[Front-end code change data]
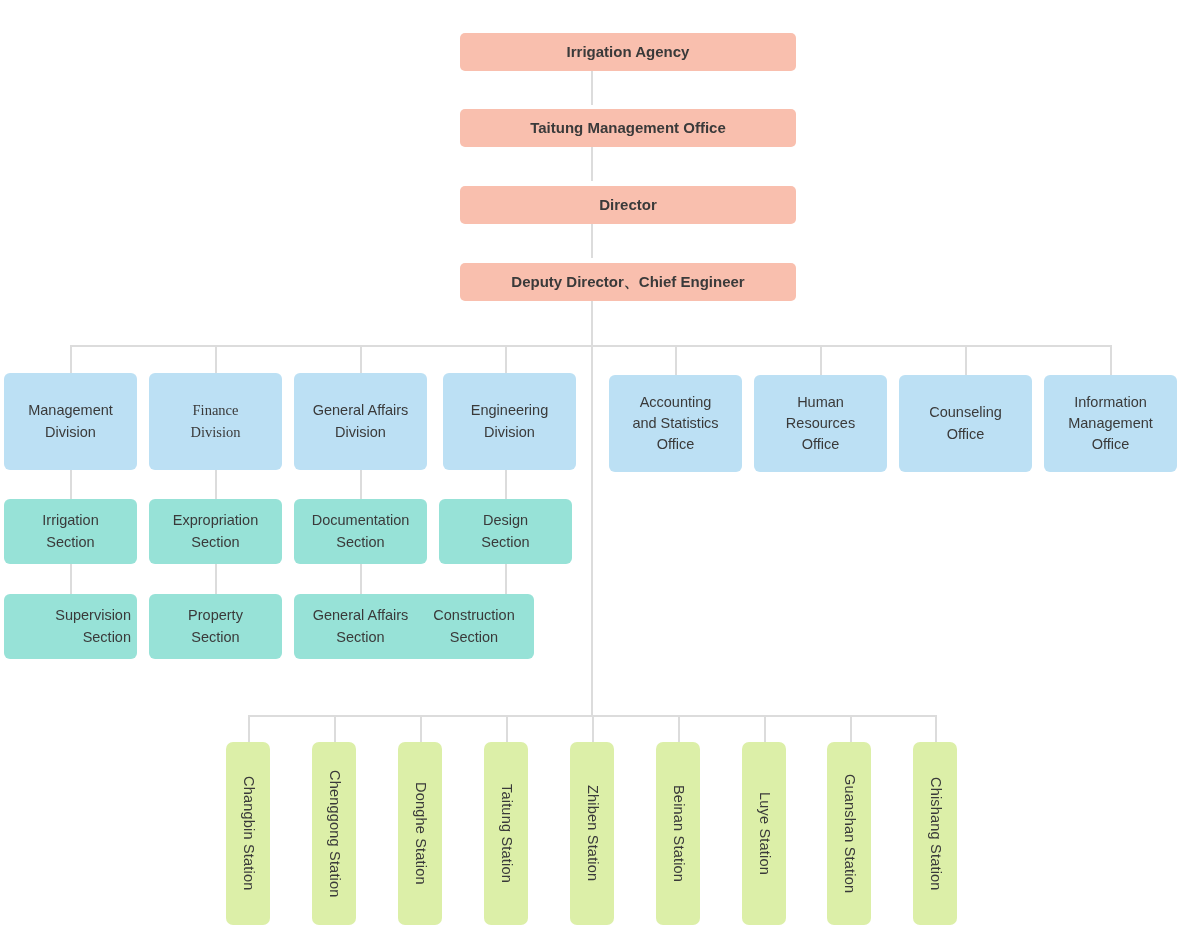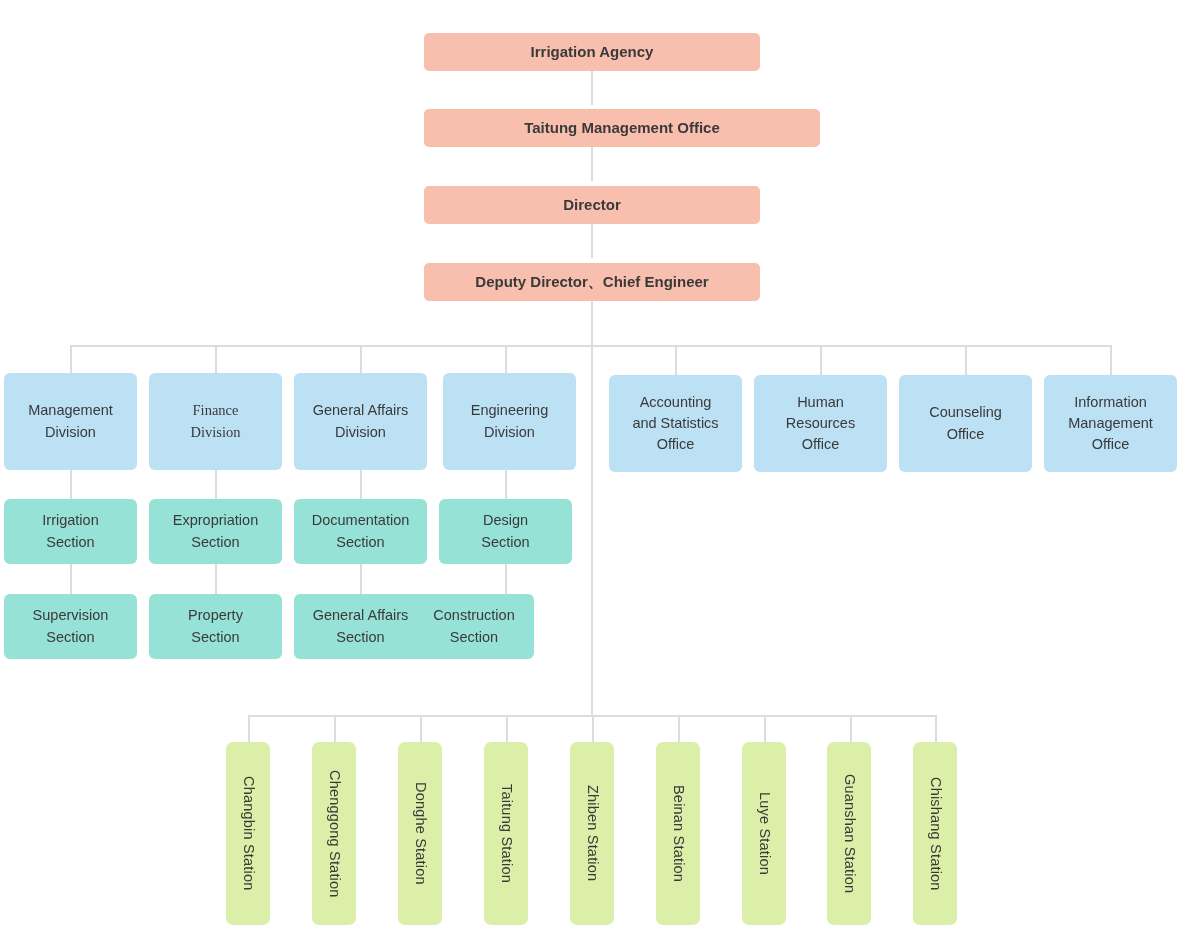--- a/index.html
+++ b/index.html
@@ -31,20 +31,21 @@
     color: #3a3a3a;
     line-height: 1.45;
     z-index: 2;
   }
 
   .node-top {
     background: #f9bfae;
     font-size: 15px;
     font-weight: 600;
     border-radius: 5px;
+    margin-left: 36px;
   }
 
   .node-division {
     background: #bce0f4;
     font-size: 14.5px;
     padding: 4px 6px;
   }
 
   .node-office {
     background: #bce0f4;
@@ -127,21 +128,21 @@
   <div class="line line-v" style="left:592px; top:715px; height:28px;"></div>
   <div class="line line-v" style="left:678px; top:715px; height:28px;"></div>
   <div class="line line-v" style="left:764px; top:715px; height:28px;"></div>
   <div class="line line-v" style="left:850px; top:715px; height:28px;"></div>
   <div class="line line-v" style="left:935px; top:715px; height:28px;"></div>
 
   <div class="node node-top" style="left:424px; top:33px; width:336px; height:38px;">
     <span class="label-wrap">Irrigation Agency</span>
   </div>
 
-  <div class="node node-top" style="left:424px; top:109px; width:396px; height:38px;">
+  <div class="node node-top" style="left:424px; top:109px; width:336px; height:38px;">
     <span class="label-wrap">Taitung Management Office</span>
   </div>
 
   <div class="node node-top" style="left:424px; top:263px; width:336px; height:38px;">
     <span class="label-wrap">Deputy Director、Chief Engineer</span>
   </div>
 
   <div class="node node-top" style="left:424px; top:186px; width:336px; height:38px;">
     <span class="label-wrap">Director</span>
   </div>
@@ -193,21 +194,21 @@
   </div>
   <div class="node node-section" style="left:294px; top:499px; width:133px; height:65px;">
     <span class="label-wrap">Documentation
 Section</span>
   </div>
   <div class="node node-section" style="left:439px; top:499px; width:133px; height:65px;">
     <span class="label-wrap">Design
 Section</span>
   </div>
 
-  <div class="node node-section" style="left:4px; top:594px; width:133px; height:65px;">
+  <div class="node node-section" style="left:4px; top:594px; width:133px; height:65px;text-align:right;">
     <span class="label-wrap">Supervision
 Section</span>
   </div>
   <div class="node node-section" style="left:149px; top:594px; width:133px; height:65px;">
     <span class="label-wrap">Property
 Section</span>
   </div>
   <div class="node node-section" style="left:294px; top:594px; width:133px; height:65px;">
     <span class="label-wrap">General Affairs
 Section</span>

- _Your task_: Copy out all of the data word for word. Do not carry over any picture.

- _Output of the exercise_:
--- a/index.html
+++ b/index.html
@@ -31,20 +31,21 @@
     color: #3a3a3a;
     line-height: 1.45;
     z-index: 2;
   }
 
   .node-top {
     background: #f9bfae;
     font-size: 15px;
     font-weight: 600;
     border-radius: 5px;
+    margin-left: 36px;
   }
 
   .node-division {
     background: #bce0f4;
     font-size: 14.5px;
     padding: 4px 6px;
   }
 
   .node-office {
     background: #bce0f4;
@@ -127,21 +128,21 @@
   <div class="line line-v" style="left:592px; top:715px; height:28px;"></div>
   <div class="line line-v" style="left:678px; top:715px; height:28px;"></div>
   <div class="line line-v" style="left:764px; top:715px; height:28px;"></div>
   <div class="line line-v" style="left:850px; top:715px; height:28px;"></div>
   <div class="line line-v" style="left:935px; top:715px; height:28px;"></div>
 
   <div class="node node-top" style="left:424px; top:33px; width:336px; height:38px;">
     <span class="label-wrap">Irrigation Agency</span>
   </div>
 
-  <div class="node node-top" style="left:424px; top:109px; width:396px; height:38px;">
+  <div class="node node-top" style="left:424px; top:109px; width:336px; height:38px;">
     <span class="label-wrap">Taitung Management Office</span>
   </div>
 
   <div class="node node-top" style="left:424px; top:263px; width:336px; height:38px;">
     <span class="label-wrap">Deputy Director、Chief Engineer</span>
   </div>
 
   <div class="node node-top" style="left:424px; top:186px; width:336px; height:38px;">
     <span class="label-wrap">Director</span>
   </div>
@@ -193,21 +194,21 @@
   </div>
   <div class="node node-section" style="left:294px; top:499px; width:133px; height:65px;">
     <span class="label-wrap">Documentation
 Section</span>
   </div>
   <div class="node node-section" style="left:439px; top:499px; width:133px; height:65px;">
     <span class="label-wrap">Design
 Section</span>
   </div>
 
-  <div class="node node-section" style="left:4px; top:594px; width:133px; height:65px;">
+  <div class="node node-section" style="left:4px; top:594px; width:133px; height:65px;text-align:right;">
     <span class="label-wrap">Supervision
 Section</span>
   </div>
   <div class="node node-section" style="left:149px; top:594px; width:133px; height:65px;">
     <span class="label-wrap">Property
 Section</span>
   </div>
   <div class="node node-section" style="left:294px; top:594px; width:133px; height:65px;">
     <span class="label-wrap">General Affairs
 Section</span>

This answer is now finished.